- Version comparison data:
================

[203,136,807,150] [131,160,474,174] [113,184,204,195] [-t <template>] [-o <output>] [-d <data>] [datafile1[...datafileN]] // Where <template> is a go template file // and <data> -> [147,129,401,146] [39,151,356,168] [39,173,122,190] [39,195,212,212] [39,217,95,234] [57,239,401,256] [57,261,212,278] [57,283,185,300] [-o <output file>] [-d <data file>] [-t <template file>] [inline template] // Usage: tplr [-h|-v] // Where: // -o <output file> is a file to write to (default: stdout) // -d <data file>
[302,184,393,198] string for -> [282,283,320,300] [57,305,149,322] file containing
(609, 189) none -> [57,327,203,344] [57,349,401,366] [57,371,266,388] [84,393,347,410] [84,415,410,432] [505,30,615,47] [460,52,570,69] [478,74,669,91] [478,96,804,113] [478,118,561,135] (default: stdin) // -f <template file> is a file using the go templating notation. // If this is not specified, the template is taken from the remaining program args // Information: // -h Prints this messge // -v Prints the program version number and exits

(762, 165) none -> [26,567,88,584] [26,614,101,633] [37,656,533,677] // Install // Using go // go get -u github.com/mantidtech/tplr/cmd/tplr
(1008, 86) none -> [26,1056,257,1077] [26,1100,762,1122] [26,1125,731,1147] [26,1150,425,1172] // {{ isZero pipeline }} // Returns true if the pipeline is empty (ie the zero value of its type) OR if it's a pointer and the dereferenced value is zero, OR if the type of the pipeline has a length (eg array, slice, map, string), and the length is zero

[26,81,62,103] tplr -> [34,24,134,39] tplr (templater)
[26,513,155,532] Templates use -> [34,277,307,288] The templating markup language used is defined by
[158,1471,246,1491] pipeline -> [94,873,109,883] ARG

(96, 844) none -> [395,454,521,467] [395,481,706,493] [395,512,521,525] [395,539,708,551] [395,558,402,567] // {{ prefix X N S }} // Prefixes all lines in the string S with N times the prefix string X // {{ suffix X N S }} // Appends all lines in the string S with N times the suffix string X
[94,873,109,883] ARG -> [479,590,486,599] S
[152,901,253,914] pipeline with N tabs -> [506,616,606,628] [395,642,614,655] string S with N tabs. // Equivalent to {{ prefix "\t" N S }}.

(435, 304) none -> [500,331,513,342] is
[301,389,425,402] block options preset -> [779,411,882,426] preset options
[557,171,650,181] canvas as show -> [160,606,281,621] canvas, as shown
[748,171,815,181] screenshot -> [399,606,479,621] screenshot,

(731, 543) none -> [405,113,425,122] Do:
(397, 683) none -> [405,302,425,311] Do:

================

- PROBLEM DETAILS: Copy out each line of the data containing the string "default".

- COMPLETED TASK:
[203,136,807,150] [131,160,474,174] [113,184,204,195] [-t <template>] [-o <output>] [-d <data>] [datafile1[...datafileN]] // Where <template> is a go template file // and <data> -> [147,129,401,146] [39,151,356,168] [39,173,122,190] [39,195,212,212] [39,217,95,234] [57,239,401,256] [57,261,212,278] [57,283,185,300] [-o <output file>] [-d <data file>] [-t <template file>] [inline template] // Usage: tplr [-h|-v] // Where: // -o <output file> is a file to write to (default: stdout) // -d <data file>
(609, 189) none -> [57,327,203,344] [57,349,401,366] [57,371,266,388] [84,393,347,410] [84,415,410,432] [505,30,615,47] [460,52,570,69] [478,74,669,91] [478,96,804,113] [478,118,561,135] (default: stdin) // -f <template file> is a file using the go templating notation. // If this is not specified, the template is taken from the remaining program args // Information: // -h Prints this messge // -v Prints the program version number and exits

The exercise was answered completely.